One marketer described the allegations as “an attempt to tarnish reputations and avoid addressing structural logistics issues.”

Why This Matters

Nigeria’s fuel sector has long been entangled in the politics of subsidies and deregulation. The removal of federal subsidies in 2023 left pricing to market forces, but the Dangote vs DAPPMAN clash shows how logistics costs still threaten to tilt the market.
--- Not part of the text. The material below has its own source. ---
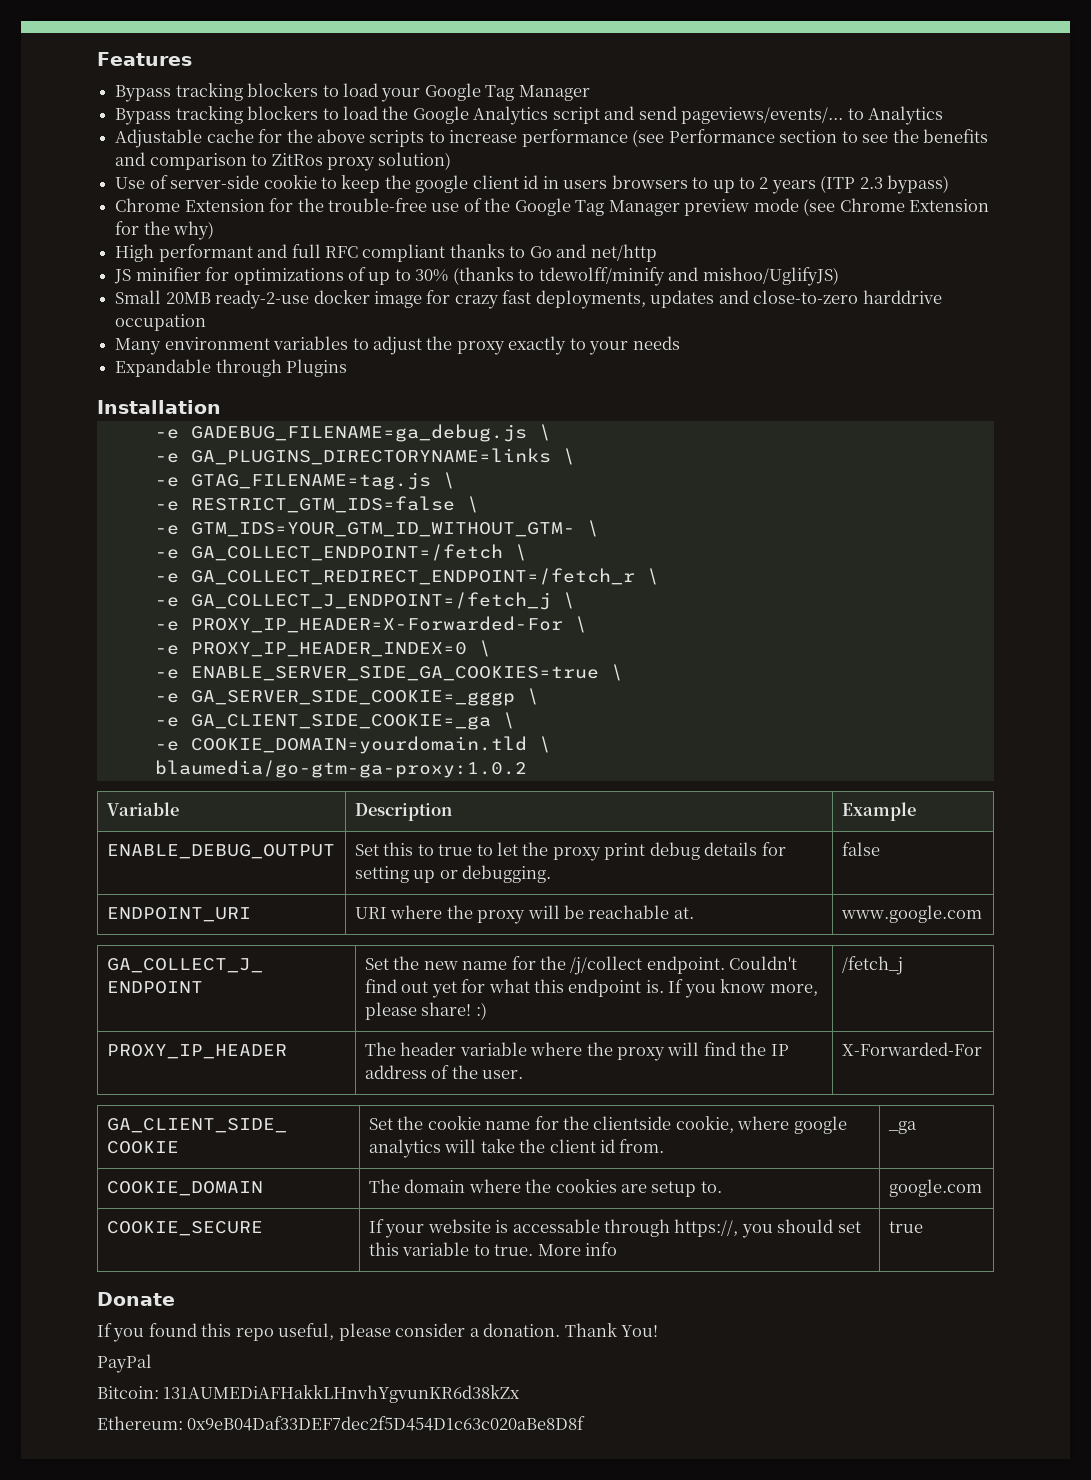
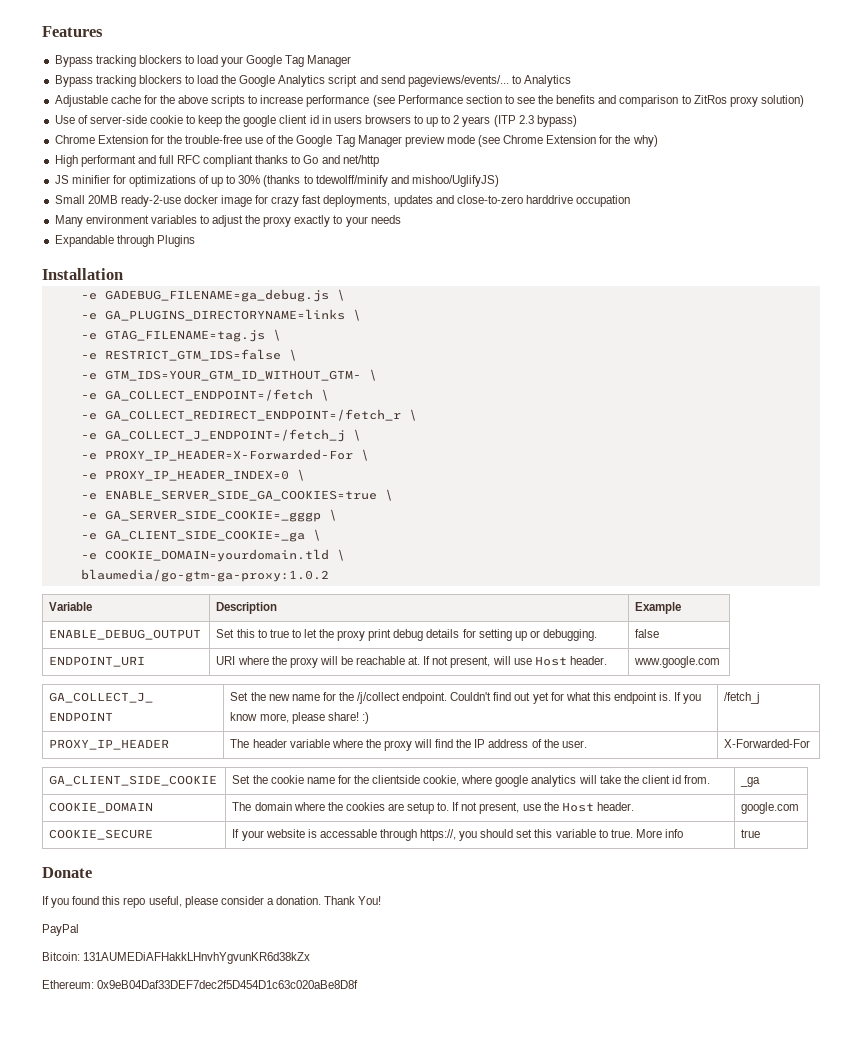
(694, 913) none -> [423,656,607,668] If not present, will use Host header.
(722, 1187) none -> [452,802,634,814] If not present, use the Host header.

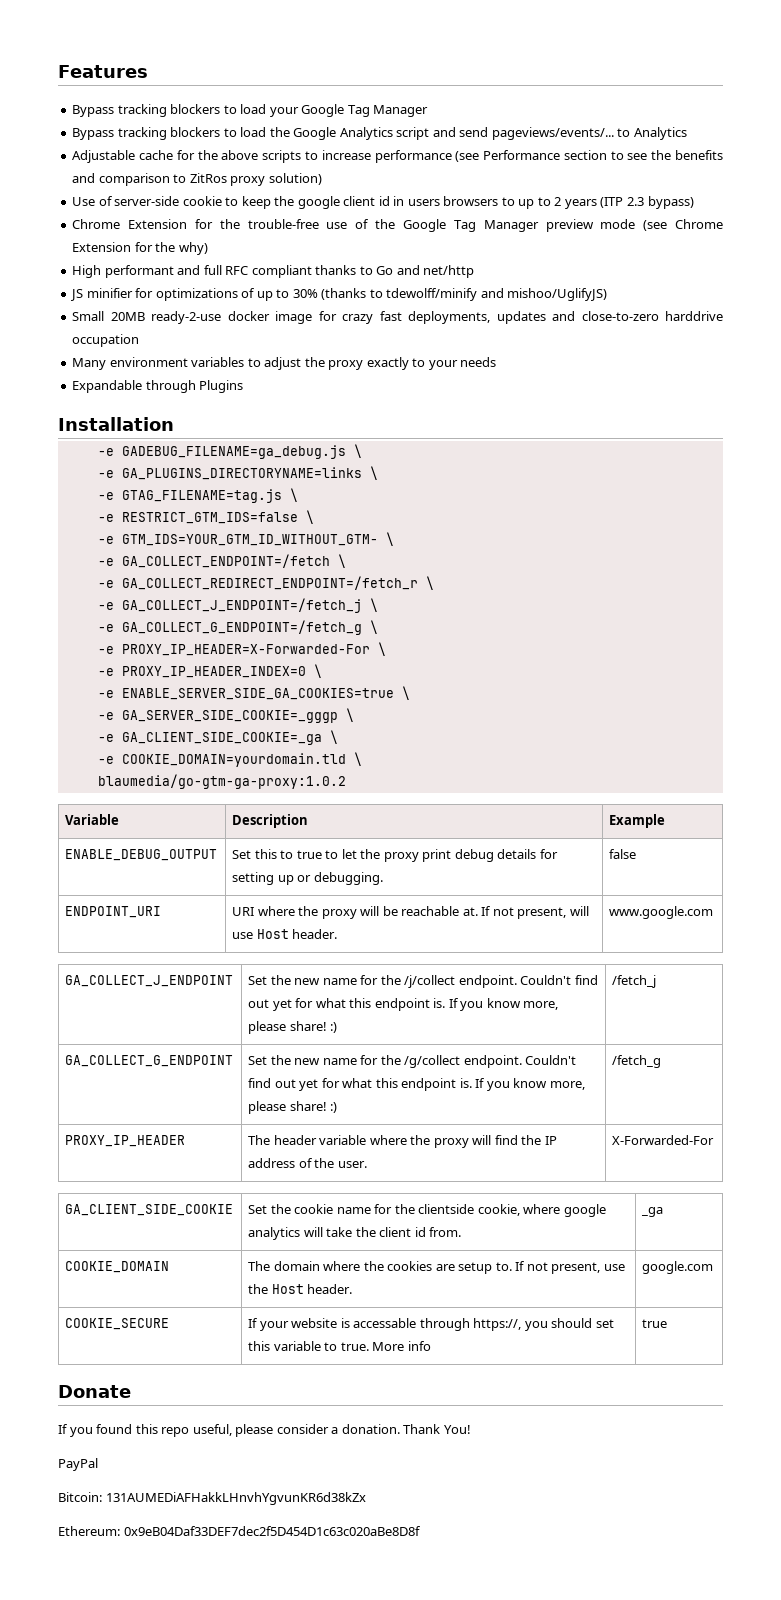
(361, 435) none -> [97,620,378,635] // -e GA_COLLECT_G_ENDPOINT=/fetch_g \
(761, 698) none -> [65,1055,234,1067] [248,1055,577,1068] [248,1078,585,1091] [248,1101,338,1114] [612,1055,662,1068] // GA_COLLECT_G_ENDPOINT | Set the new name for the /g/collect endpoint. Couldn't find out yet for what this endpoint is. If you know more, please share! :) | /fetch_g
  • If Dangote holds its ground, depot owners may be forced to raise pump prices, especially outside Lagos.
  • If depot owners prevail, Dangote could be pressured into a hidden subsidy, echoing the same practices that once cost Nigeria billions annually.
  • Government regulators may eventually need to step in to prevent fuel scarcity or price hikes.

What to Watch

  • Legal Showdown: Will DAPPMAN follow through with its lawsuit?
  • Government Mediation: The Nigerian government may intervene given the political sensitivity of fuel prices.
  • Consumer Impact: If depot owners pass on costs, Nigerians could see pump prices spike, particularly in the North and remote areas.
  • Market Direction: This dispute may ultimately shape the future of deregulation in Nigeria’s downstream petroleum sector.

RoadKing.ng Analysis

This fight is bigger than Dangote and the marketers, it is about who controls Nigeria’s new fuel economy.

  • Dangote wants to establish itself as the sole price anchor, refusing to be burdened with subsidies.
  • Marketers want logistics fairness, ensuring depot operators far from Lagos aren’t disadvantaged.
  • Consumers are caught in the middle, waiting to see whether deregulation truly means lower prices or yet another cycle of subsidy games.

Nigeria has been here before. The difference now is that Dangote Refinery is the single largest player in Africa’s downstream oil market. Its decisions will shape the pump price for over 200 million Nigerians.